В зиму, предшествовавшую их встрече, Раймон пребывал во власти глубокого оцепенения, апатия обезоружила его, а присмирев, он перестал быть козлом отпущения. После этих каникул, когда он так мучительно метался между двумя навязчивыми идеями — бегства и самоубийства, Раймон стал охотно выполнять все, что от него требовали, и дисциплина помогала ему жить. Но и теперь он больше всего любил часы возвращения домой, ежевечерние поездки из одного предместья Бордо в другое.
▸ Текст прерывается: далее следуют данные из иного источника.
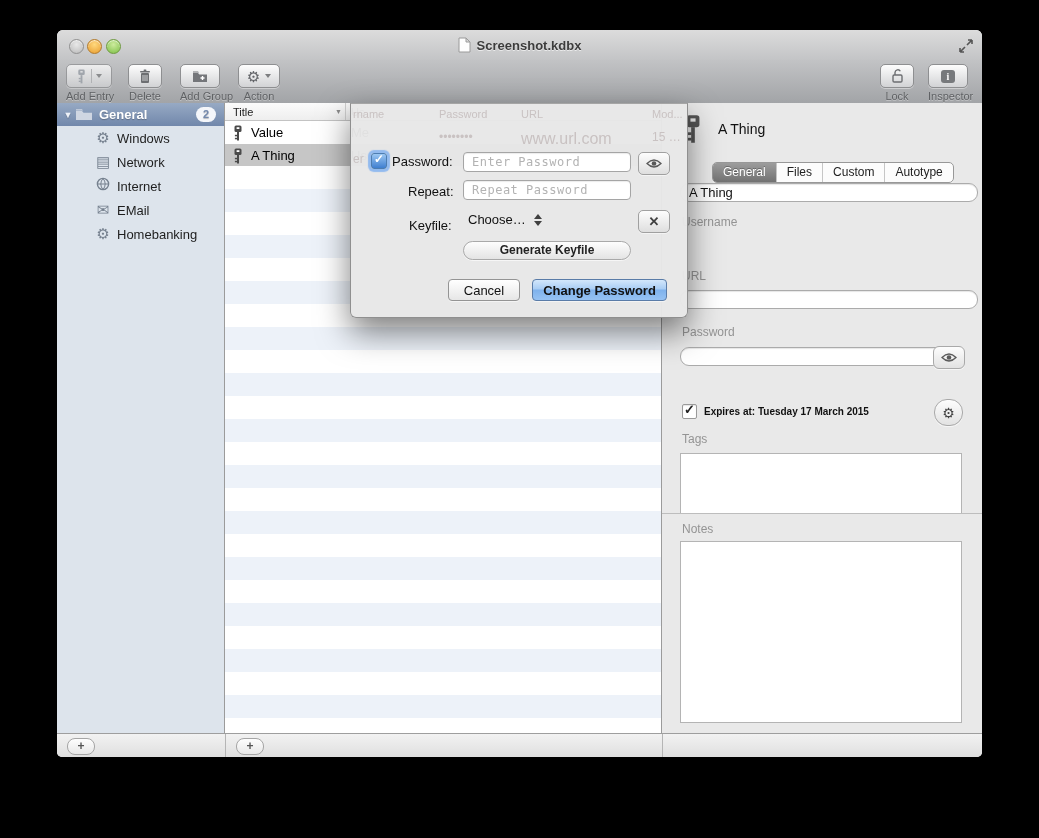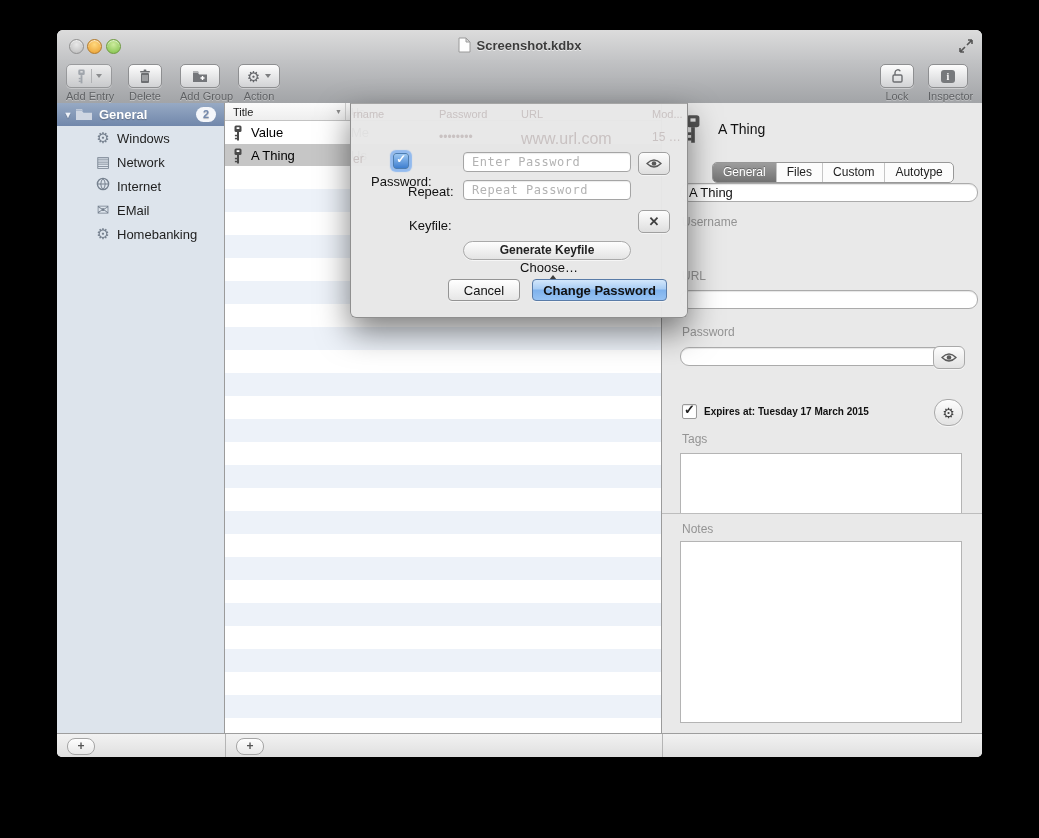"Password:" .dlg-row { flex-direction: column -> none }
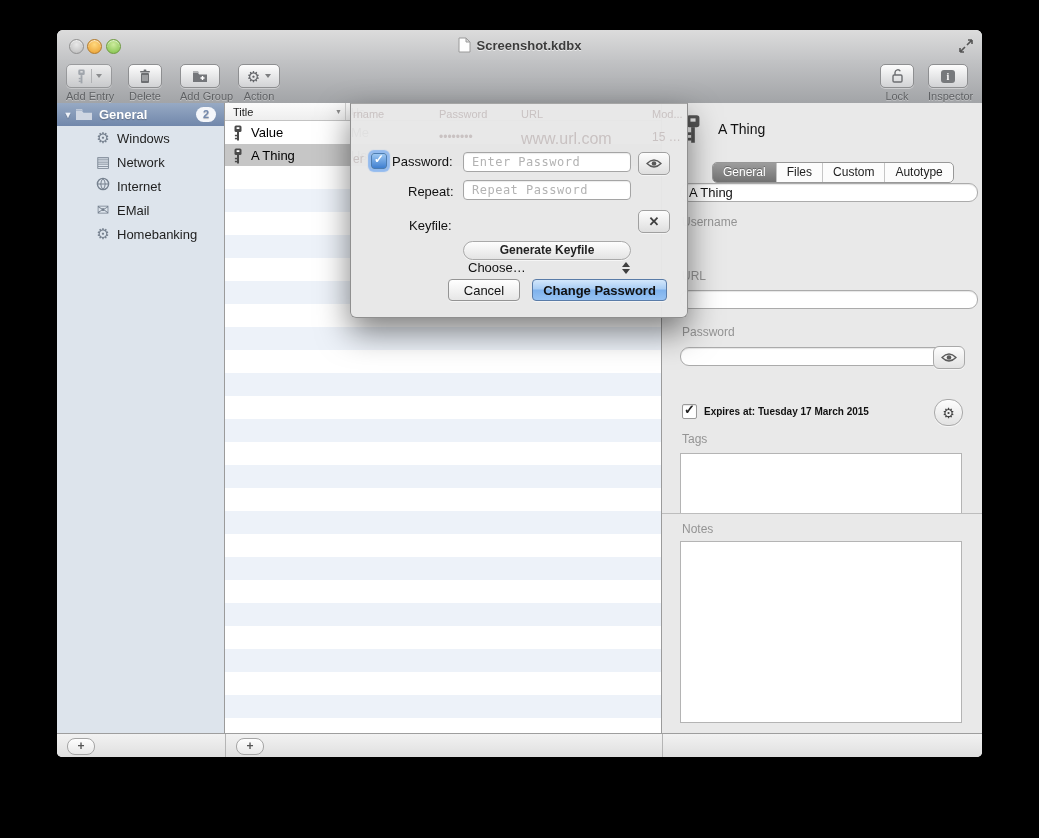"Choose…" div.dlg-row { justify-content: space-between -> none; margin-top: 48px -> none }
Закрыв за собой дверь коллежа, он вступал в сумрак узкой улочки, где его то окутывало влажным туманом, то пробирало сухим морозцем; ему были хорошо знакомы все оттенки неба — пасмурного или чистого, источенного звездами или затянутого облаками, подсвеченными изнутри невидимой луной; он доходил до заставы и садился в трамвай, всегда битком набитый усталыми, грязными и тихими людьми. Большой прямоугольный желтый ящик, освещенный ярче «Титаника», углублялся в полусельские окраины Бордо и катил между грустными садиками, погруженными в зимнюю мглу.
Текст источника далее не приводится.